Mattel has taken another look at its smart-home device for kids and decided it doesn’t want to release it after all.
The decision to scrap Aristotle followed growing criticism from two camps: Privacy advocates and child-development experts.
Mattel took the wraps off its $300 child-focused hub at CES at the start of 2017. A kind of “Echo for kids,” the connected device made use of artificial intelligence, natural language processing, and Internet of Things technology to offer a range of features designed to educate, entertain, and soothe your toddler.
So if, for example, your baby started crying in the middle of the night, Aristotle would spring into action, bringing up the lights, playing a lullaby, and sending an alert to the parents’ smartphones. A built-in camera also allowed it to function as a baby monitor, while incorporated mics enabled voice control.
But this week Mattel told the Washington Post it’s canceling plans to launch Aristotle as it doesn’t “fully align with Mattel’s new technology strategy.”
The decision was reportedly taken by Sven Gerjets, the company’s chief technology officer who joined Mattel in July, and comes amid mounting criticism of the product from privacy groups and child-development specialists.

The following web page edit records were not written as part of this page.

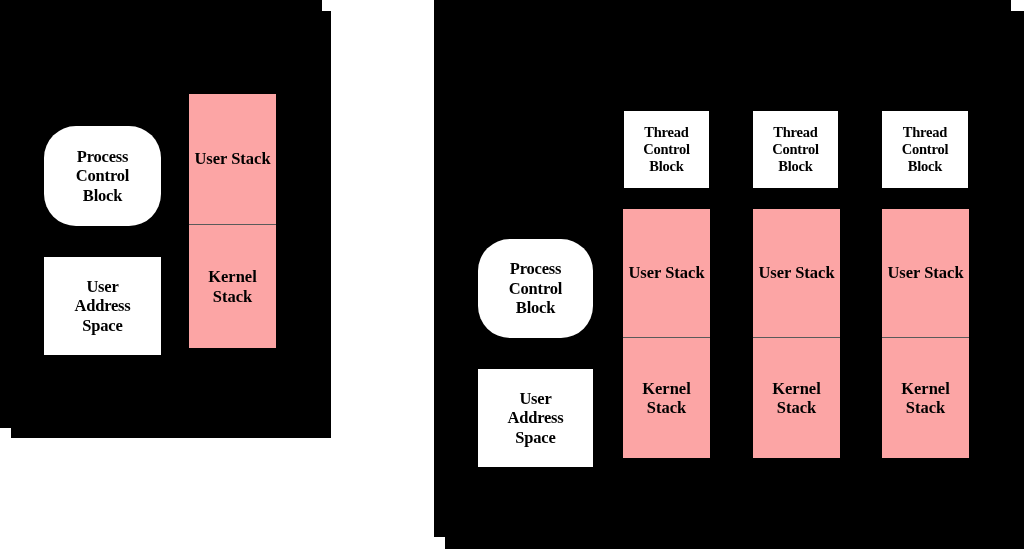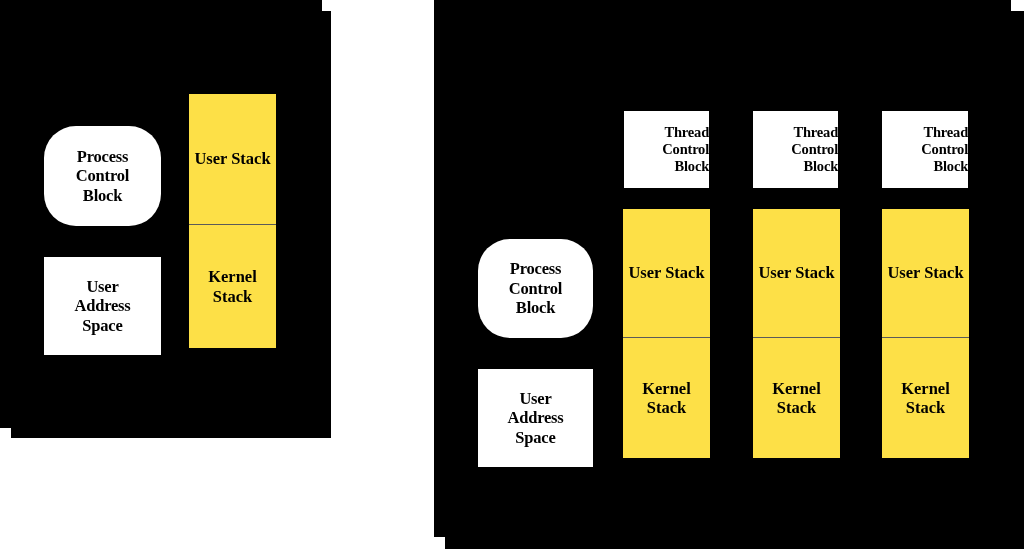--- a/index.html
+++ b/index.html
@@ -45,7 +45,7 @@
 
   .box-pcb   { font-size: 16.5px; border-radius: 32px; }
   .box-uas   { font-size: 16.5px; }
-  .box-tcb   { font-size: 14.5px; text-align: right; }
+  .box-tcb   { font-size: 14.5px; }
 
   
   .stack-col {

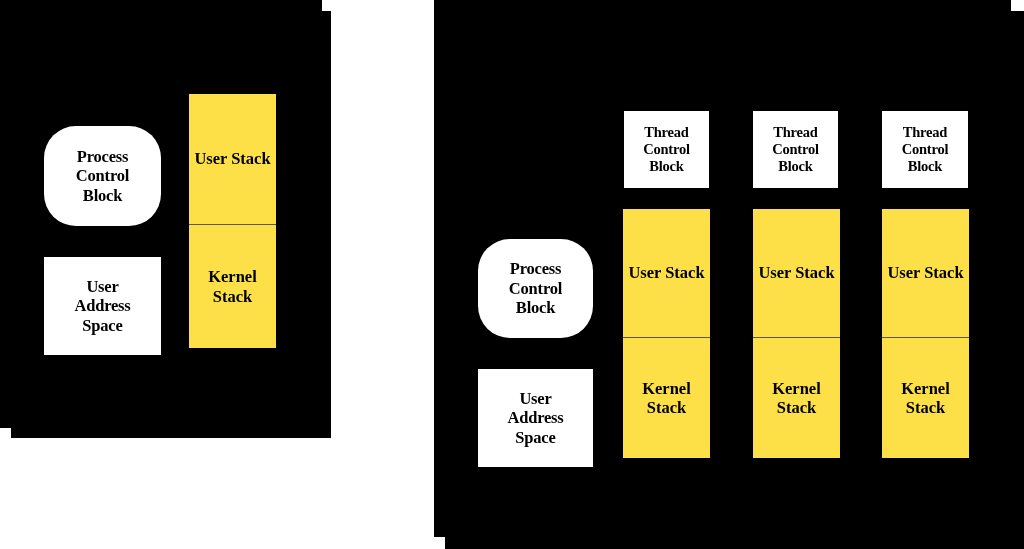--- a/index.html
+++ b/index.html
@@ -50,7 +50,7 @@
   
   .stack-col {
     position: absolute;
-    background: #fde047;
+    background: #fca5a5;
     box-sizing: border-box;
     text-decoration: underline;
   }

In a letter sent to Mattel just a week ago, Sen. Edward J. Markey (D-Mass.) and Rep. Joe Barton (R-Tex.) asked for more details on how the company would handle data collected by the device.
“Aristotle appears capable of recording and transmitting personal and sensitive information about a child’s development back to Mattel,” the pair wrote in the letter, adding, “Never before has a device had the capability to so intimately look into the life of a child … Consumers should know how this product will work and what measures Mattel will take to protect families’ privacy and secure their data.”
Mattel had said before that it would encrypt all gathered information and never sell it to a third-party, in compliance with COPPA (Children’s Online Privacy Protection Act), though such assurances would’ve done little to satisfy those anxious about other potential infringements such as camera hacks.
Pediatrician Jennifer Radesky told the Post she felt uneasy about how Aristotle might affect a child’s development, voicing concerns about how a piece of technology could become “the most responsive household member to a crying child, a child who wants to learn, or a child’s play ideas.”
While all of the major tech firms have been busy unveiling new smart speakers for the home, it seems there’s still plenty of work to be done before similar devices aimed at children gain broad acceptance.
This isn’t the first time Mattel has run into problems with one of its high-tech toys. In 2015 its Hello Barbie doll hit the headlines when security experts revealed that children’s recorded conversations with the Wi-Fi-connected doll could potentially be accessed by hackers.